CBRE, a global real estate services provider, didn’t set out to develop the world’s first certifiably healthy office building. “This wasn’t our initial focus,” says Lew Horne, president of the firm’s Greater Los Angeles-Orange County division. “But the more we learned about designing for wellness, the more we got into it.” In late 2013, CBRE moved into a rehabbed corporate headquarters facility in downtown Los Angeles that boasts enough health-promoting features—purified air and water, germ-resistant doorknobs, lighting that adapts to circadian rhythms—to meet a new industry standard.
Called the WELL Building Standard, the new certification was developed by Delos, a real estate firm based in New York City. Using the standard “is not about making more-expensive decisions,” says Paul Scialla, founder and CEO of Delos. “It’s about making more-intelligent, more-informed decisions to build spaces that are conducive to human health, performance, and longevity.”

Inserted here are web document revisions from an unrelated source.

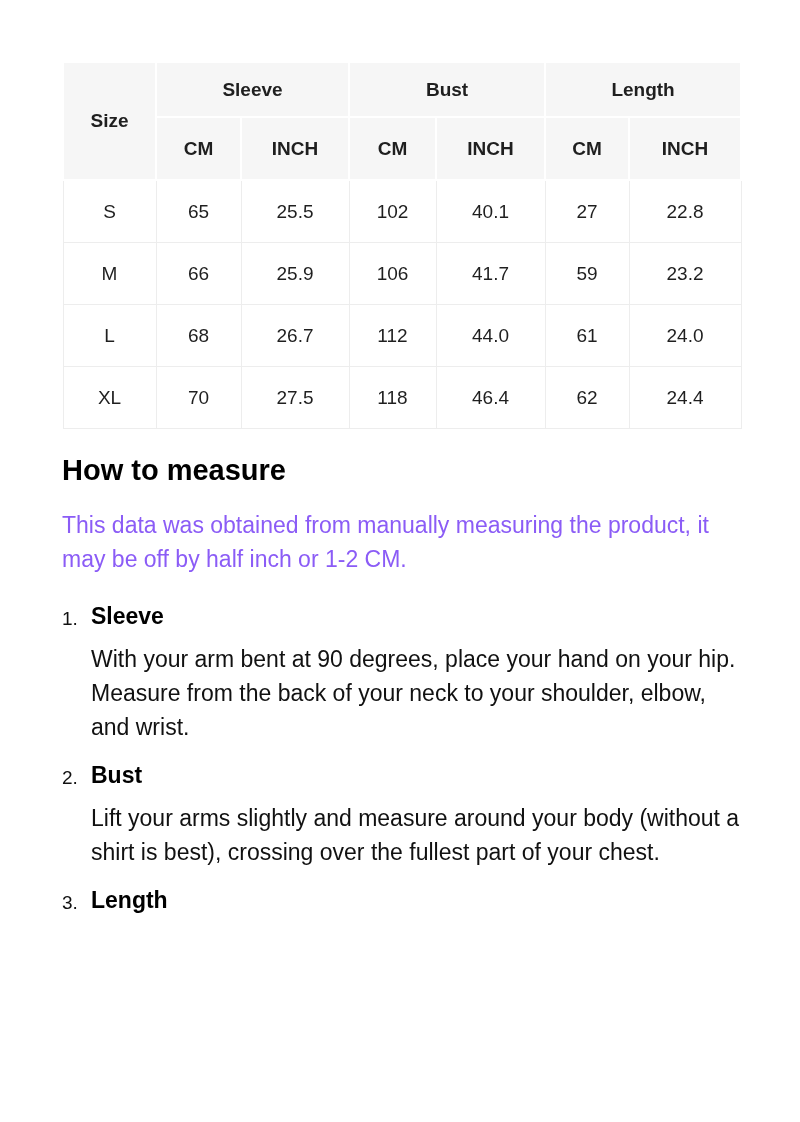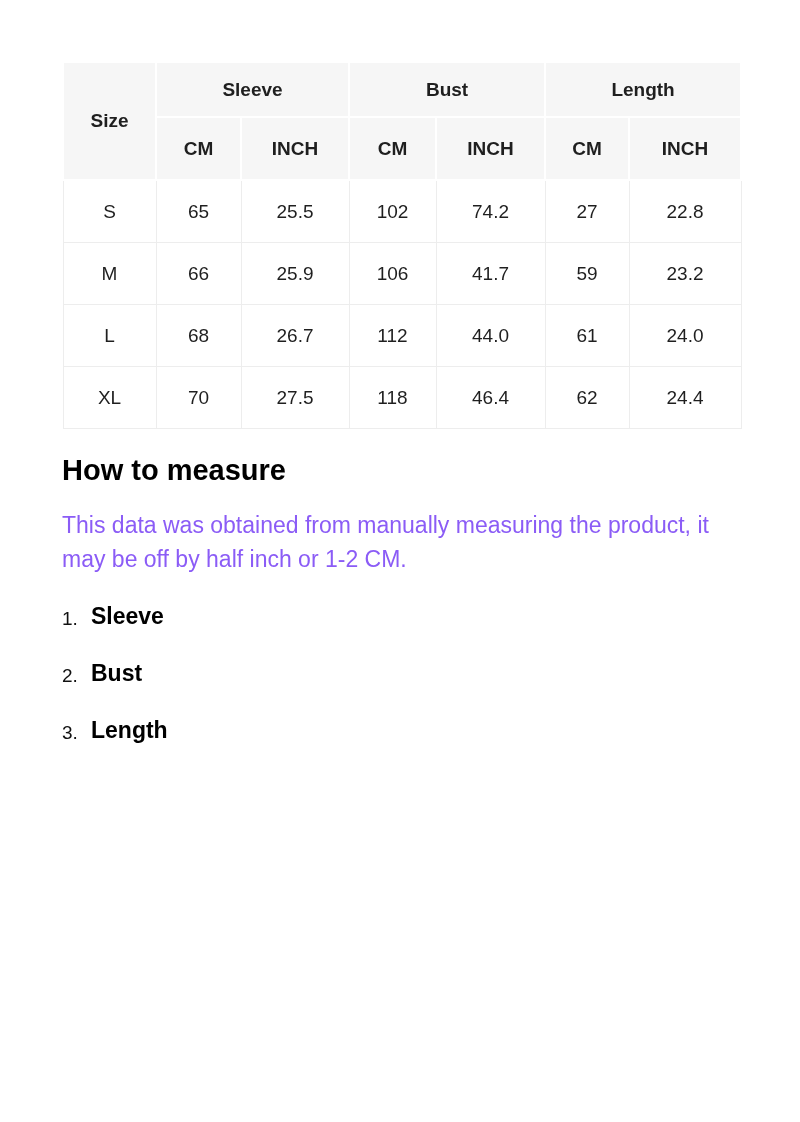--- a/index.html
+++ b/index.html
@@ -123,21 +123,21 @@
         <th>CM</th>
         <th>INCH</th>
       </tr>
     </thead>
     <tbody>
       <tr>
         <td>S</td>
         <td>65</td>
         <td>25.5</td>
         <td>102</td>
-        <td>74.2</td>
+        <td>40.1</td>
         <td>27</td>
         <td>22.8</td>
       </tr>
       <tr>
         <td>M</td>
         <td>66</td>
         <td>25.9</td>
         <td>106</td>
         <td>41.7</td>
         <td>59</td>
@@ -167,27 +167,29 @@
   <div class="how-to">
     <h2>How to measure</h2>
     <p class="intro">This data was obtained from manually measuring the product, it may be off by half inch or 1-2 CM.</p>
 
     <div class="steps">
 
       <div class="step">
         <div class="step-number">1.</div>
         <div class="step-body">
           <div class="step-title">Sleeve</div>
+          <p class="step-desc">With your arm bent at 90 degrees, place your hand on your hip. Measure from the back of your neck to your shoulder, elbow, and wrist.</p>
         </div>
       </div>
 
       <div class="step">
         <div class="step-number">2.</div>
         <div class="step-body">
           <div class="step-title">Bust</div>
+          <p class="step-desc">Lift your arms slightly and measure around your body (without a shirt is best), crossing over the fullest part of your chest.</p>
         </div>
       </div>
 
       <div class="step">
         <div class="step-number">3.</div>
         <div class="step-body">
           <div class="step-title">Length</div>
         </div>
       </div>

High-end residential properties—for example, a renovated historic building in New York City where wellness guru Deepak Chopra owns a multimillion-dollar unit—have been among the early adopters of the WELL standard. Developments that are in the pipeline for certification include the William Jefferson Clinton Children’s Center in Haiti, along with several student housing and hospital projects. There’s even an entire town (Livingston, Miss.) that is developing a new commercial center that will incorporate features of the standard. “There’s a massive economic game to play if we can infuse real estate with preventive health care,” Scialla says.
The Delos team introduced the WELL standard in 2012 at the Clinton Global Initiative. Although Delos owns the standard, Scialla and his colleagues have established a B Corp—the International WELL Building Institute (IWBI)—to administer it. Under the B Corp structure, 51 percent of licensing revenues will go toward promoting “better solutions in the world,” and the rest “will be kept to grow the enterprise,” Scialla explains.
The green building movement and the appeal of LEED certification inspired Scialla to develop the new certification. “In real estate, the word ‘sustainability’ is used everywhere, but it’s only about how a building impacts the planet and energy resources,” he explains. “I wondered: Can we also look at the way a building influences human conditions? What about human sustainability?”
Answering that question took six years of research and cross-disciplinary collaboration. “We got architects, doctors, technologists, and engineers into the same room,” Scialla says. The resulting standard sets performance requirements in seven categories: air, water, nourishment, light, fitness, comfort, and “mind” (which covers features designed to reduce stress and to improve mood).
Designing for wellness involves more than just meeting a building code. “Codes set minimum standards, primarily for safety,” says Ellen Tohn, an environmental and health consultant based in Wayland, Mass., who belongs to an IWBI team that is reviewing performance benchmarks for the WELL standard. Tohn hopes that awareness of the WELL standard will “broaden conversations about the design of affordable housing,” so that architects and developers will start to consider features that enhance mental and physical health. “With slight tweaks, we could design for asthma reduction in children or injury prevention for the elderly,” she says.
For CBRE, the path to adopting the WELL standard came about almost by accident. An employee who was piloting the use of a flexible, shared workspace came down with a virus. Horne recalls thinking: “Who wants to sit there tomorrow? Who wants to touch that keyboard?” Solving the problem of how to keep communally used equipment germ-free led firm leaders to consider other ways that a work environment might affect employee well-being.
Onno Zwaneveld, a sales professional at CBRE, led the corporate wellness committee that investigated a range of options—everything from circadian lighting to electromagnetic shielding. “Some of these things can sound like snake oil at first,” he admits. But the benefits of a healthy workplace are apparent, he adds: “Creating this kind of environment is about investing in your employees.” The features and materials required for WELL certification added about 3 percent to the cost of renovating CBRE’s headquarters, according to Zwaneveld. “If that translates to lower health care costs, that could be an incredible return on investment,” he says.